Wczoraj (19 maja br.) przed północą policjanci wydziału prewencji sierż. Mateusz Chmieliński i sierż. szt. Mariusz Angelus patrolowali teren miasta. W pewnym momencie na ul. Tama Kolejowa zauważyli przemieszczającą się w ciemnościach postać. Zainteresowali się nią. Po sprawdzeniu terenu latarkami okazało się, że na znajdujących się w pobliżu torach natrafili na leżącą na torowisku kobietę. Na pobliskim przejeździe kolejowym były już zamknięte szlabany, a od strony Wrocławia nadjeżdżał pociąg.

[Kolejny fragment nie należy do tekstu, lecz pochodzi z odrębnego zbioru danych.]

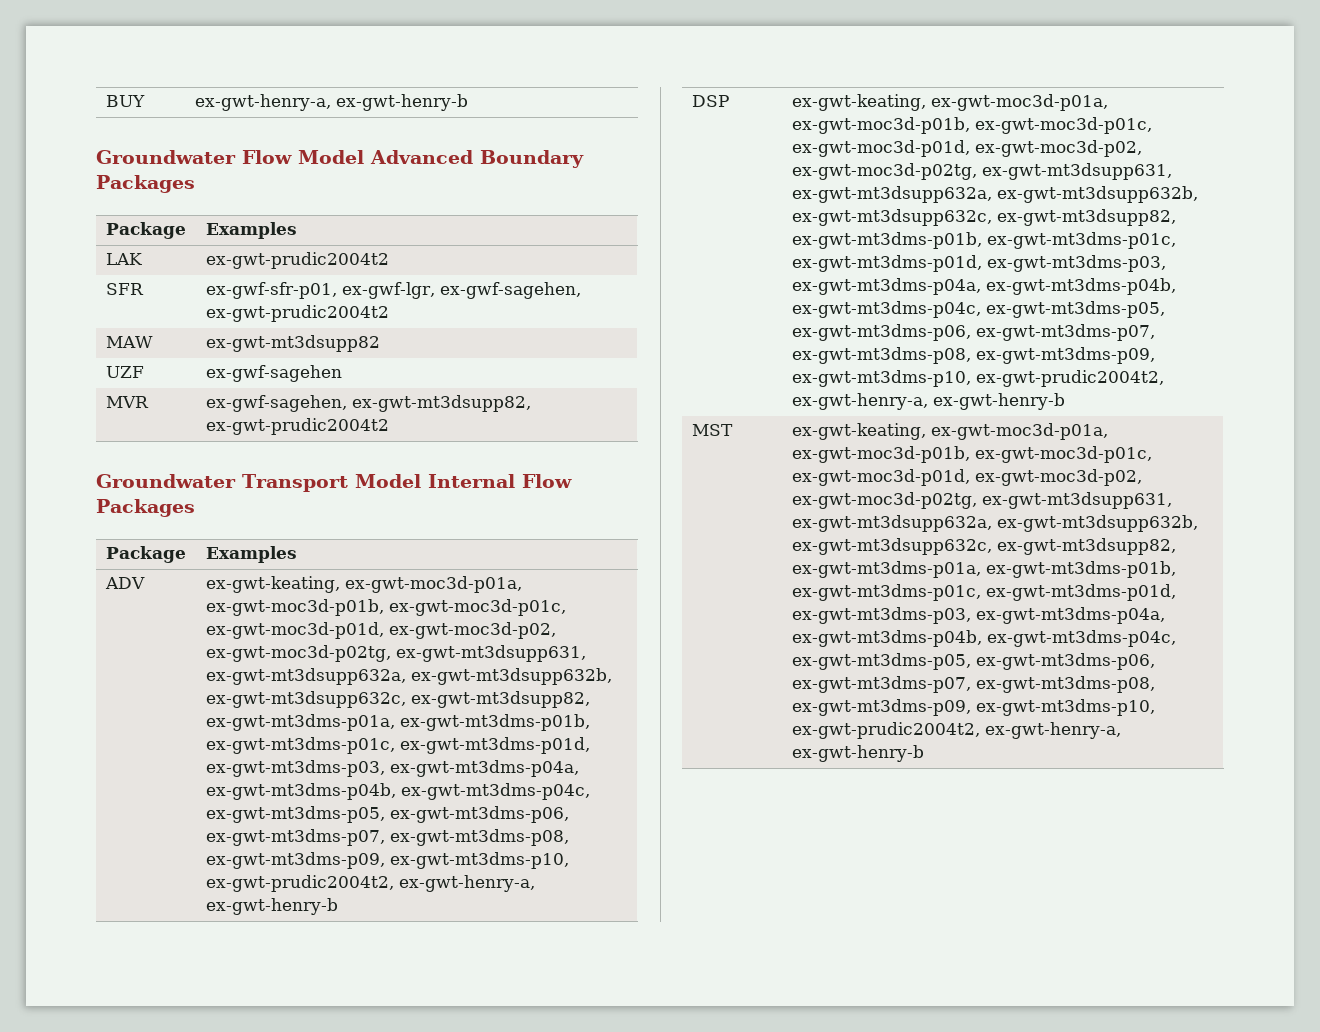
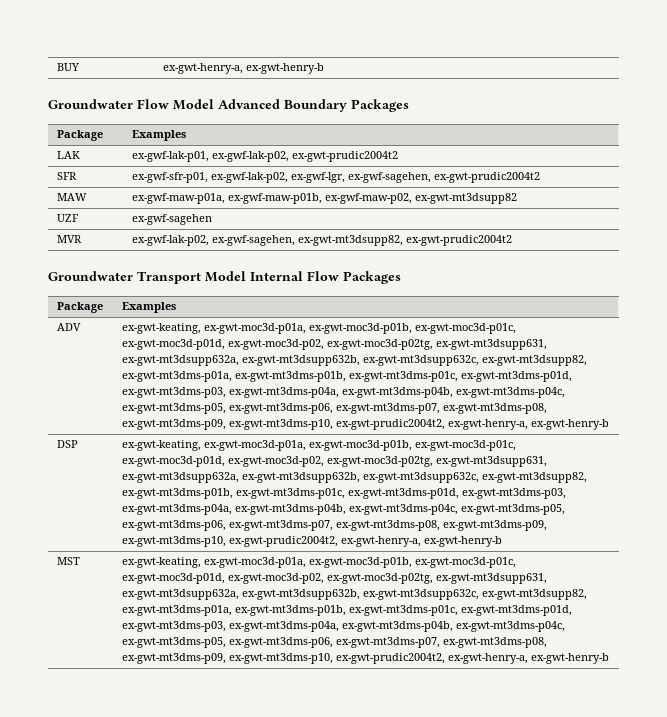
- LAK | ex-gwt-prudic2004t2
+ LAK | ex-gwf-lak-p01, ex-gwf-lak-p02, ex-gwt-prudic2004t2
- SFR | ex-gwf-sfr-p01, ex-gwf-lgr, ex-gwf-sagehen, ex-gwt-prudic2004t2
+ SFR | ex-gwf-sfr-p01, ex-gwf-lak-p02, ex-gwf-lgr, ex-gwf-sagehen, ex-gwt-prudic2004t2
- MAW | ex-gwt-mt3dsupp82
+ MAW | ex-gwf-maw-p01a, ex-gwf-maw-p01b, ex-gwf-maw-p02, ex-gwt-mt3dsupp82
- MVR | ex-gwf-sagehen, ex-gwt-mt3dsupp82, ex-gwt-prudic2004t2
+ MVR | ex-gwf-lak-p02, ex-gwf-sagehen, ex-gwt-mt3dsupp82, ex-gwt-prudic2004t2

Policjanci siłą wzięli kobietę, która trzymała się torów kolejowych i krzyczała, aby ją zostawili w spokoju.
W radiowozie mundurowi sprawdzili tożsamość kobiety, którą okazała się 30-letnia mieszkanka Leszna. Była nietrzeźwa. Na miejsce wezwano załogę pogotowia ratunkowego, która przewiozła kobietę do szpitala.